Energy in Canada's North

Hybrid Energy Systems: Delivering Reliable Heat and Power in Remote Locations

Thursday, November 22, 2018 - 11:20 to 11:39 Theatre 2


M.B.D. Dusseault (Presenting)
University of Waterloo

S.B.M. Mahbaz
University of Waterloo

R.A.F. Fraser
University of Waterloo

A.D.S. Dehghani-Sanij
University of Waterloo

Remote reliable energy provision (heat and power) is extremely costly, and in northern Canada, with the exception of a few communities, the default technology is diesel fuel. Climate conditions and the long period of little or no sun generally eliminate wind, solar, tidal, biomass and hydro as reliable sources of renewable energy. Yet, at certain times of the year, some of these can contribute to energy systems, providing that other sources can sustain supplies for extended periods (winter months) when renewable sources are weak or absent. We consider that a combination of deep geothermal heat sources combined with a shallow ground-source heat pump storage facility can serve as the year-round reliable energy source, and other sources can be used when available. Different sources available seasonally lead to the concept of an integrated Hybrid Energy System (HES), a more complex analogy of the hybrid electric vehicle that balances the use of stored (battery) energy and actively generated (gasoline-sourced) energy.

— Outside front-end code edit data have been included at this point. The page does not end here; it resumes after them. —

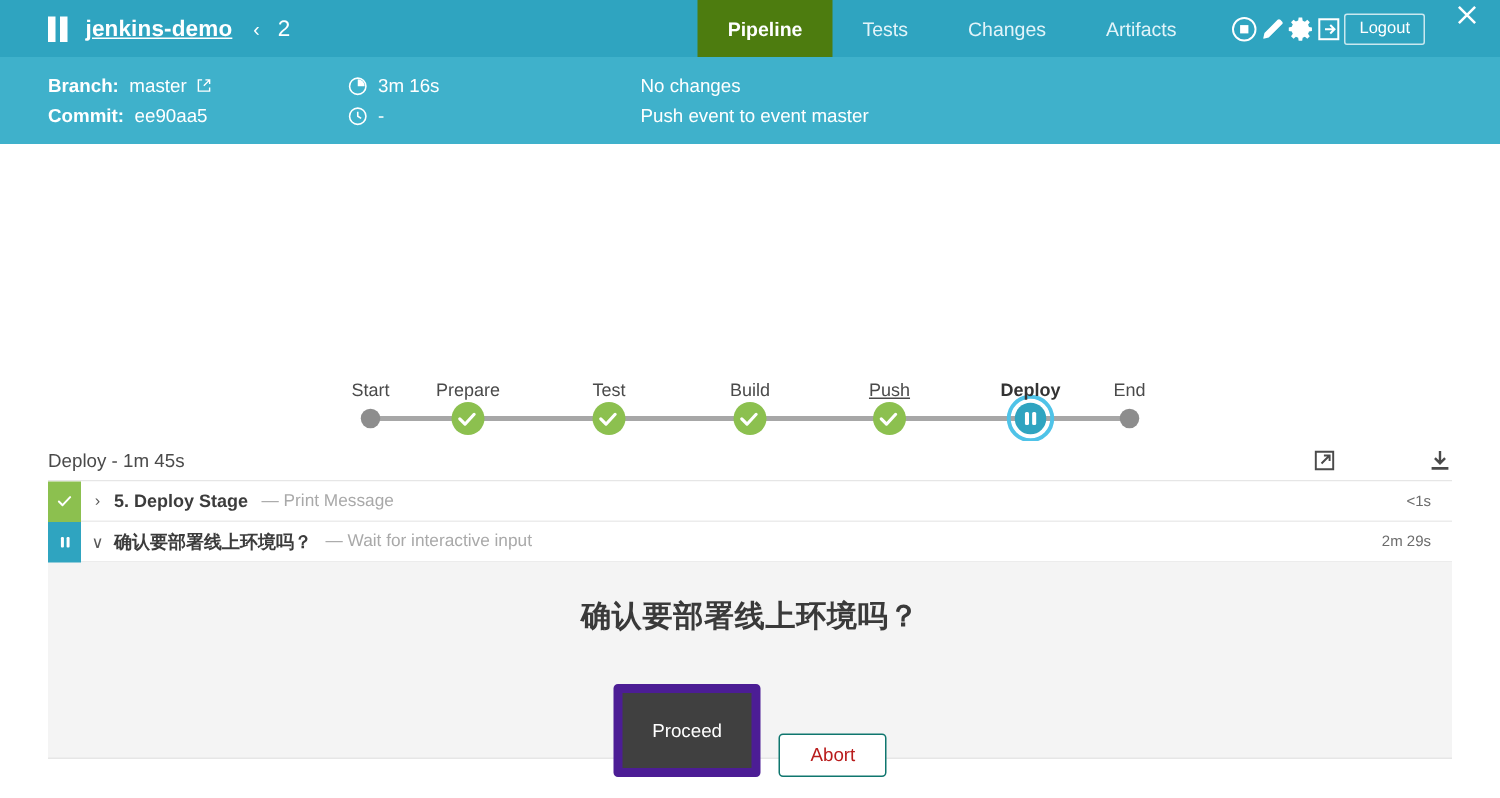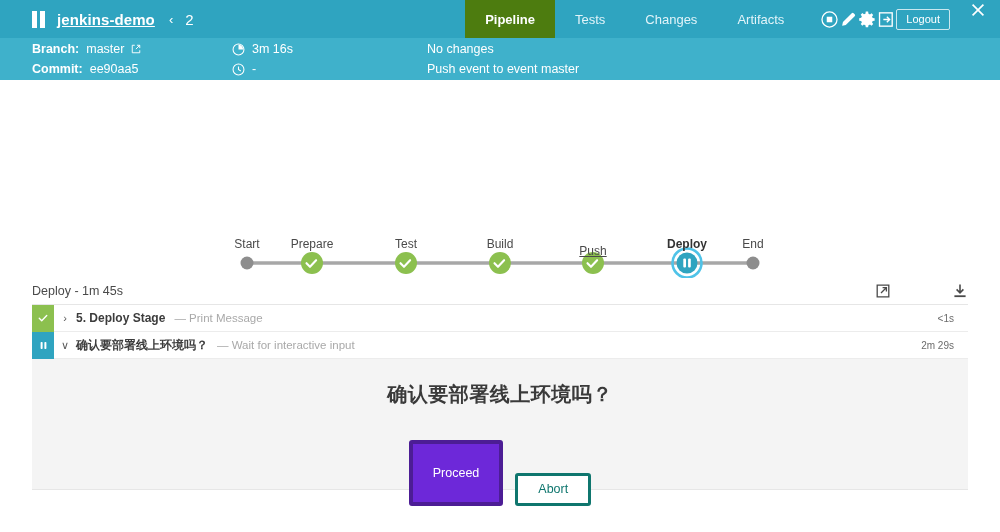"Branch:" .metabar { height: 42px -> 58px }
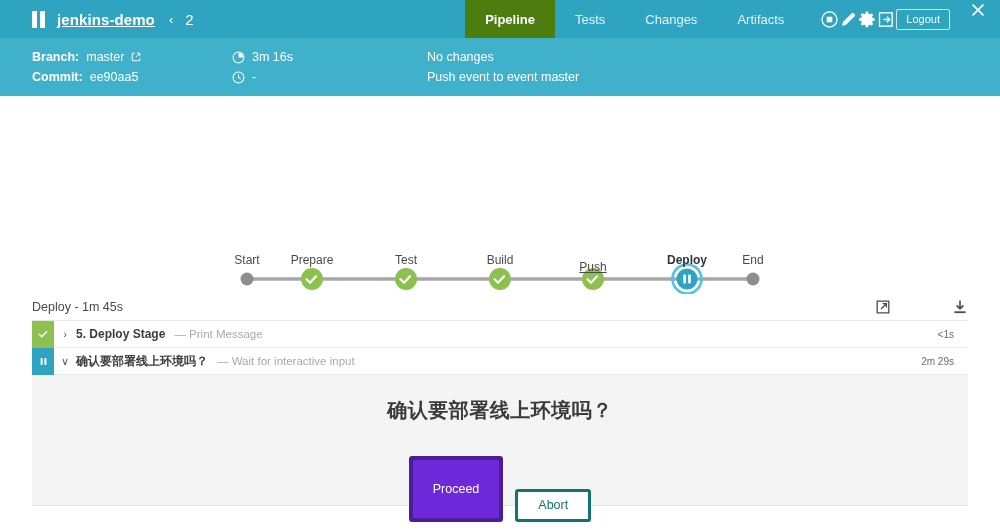"Push" div.stage-label { top: 136px -> 129px }
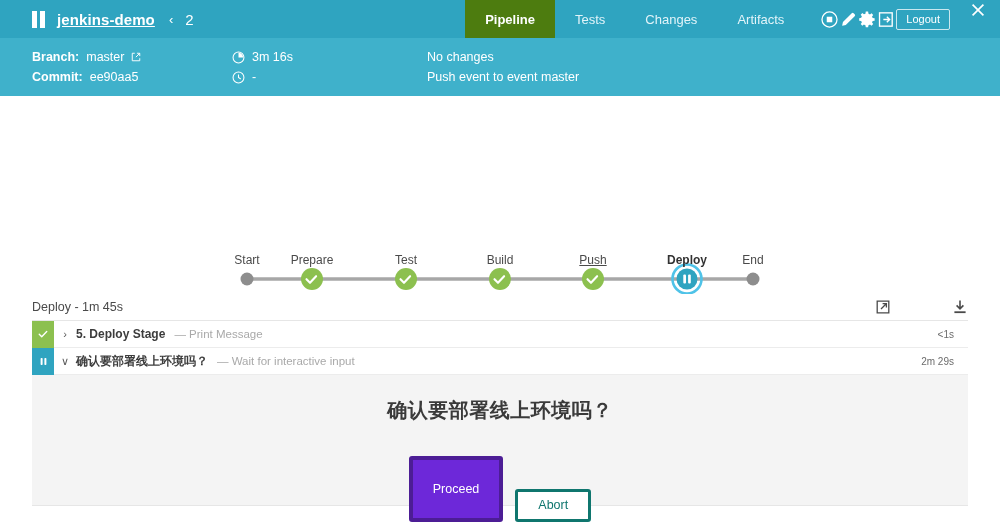"Proceed" .btn-proceed { background: #6d28d9 -> #404040; border: 4px solid #4c1d95 -> 6px solid #4c1d95 }
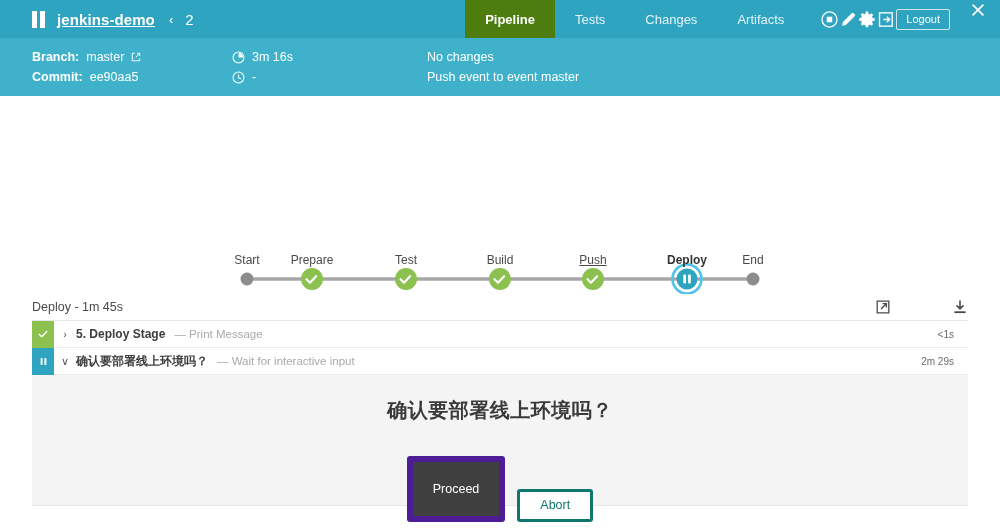"Abort" .btn-abort { border: 3px solid #0f766e -> 1px solid #0f766e; color: #0f766e -> #b91c1c }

We will show a series of options involving various energy sources, and we will factor in the additional component of energy storage of various types (mechanical, thermal, chemical). Energy storage increases HES flexibility: e.g. waste heat from one technology (compression of air for mechanical storage of energy) can be stored using another technology (a heat georepository), or used (a greenhouse or habitat) to displace other sources (deep geothermal heat). These options all reduce overall dependence on a single source (e.g. diesel engines), reduce the amount of energy needed overall, and overcome issues such as fragile fuel supply lines. Although the extreme cold of the north is viewed as a severe penalty, which it certainly is, it also allows for potential value input. Two examples: Organic Rankine Cycle engines can operate more efficiently when the ambient temperature is extremely cold; and, the extended summer sun availability at high latitudes means that collecting heat from the sun (far more efficient than photovoltaic energy) could help in creating a heat repository on a seasonal basis.

Finally, we note that some systems are more effective if hybridization is viable. In the north, ground-source heat pumps continue cooling the ground as the years go by, reducing the effectiveness of such systems. However, deep geothermal heat or local waste heat can replenish the ground temperature, sustaining the seasonal efficiency of the heat pump system.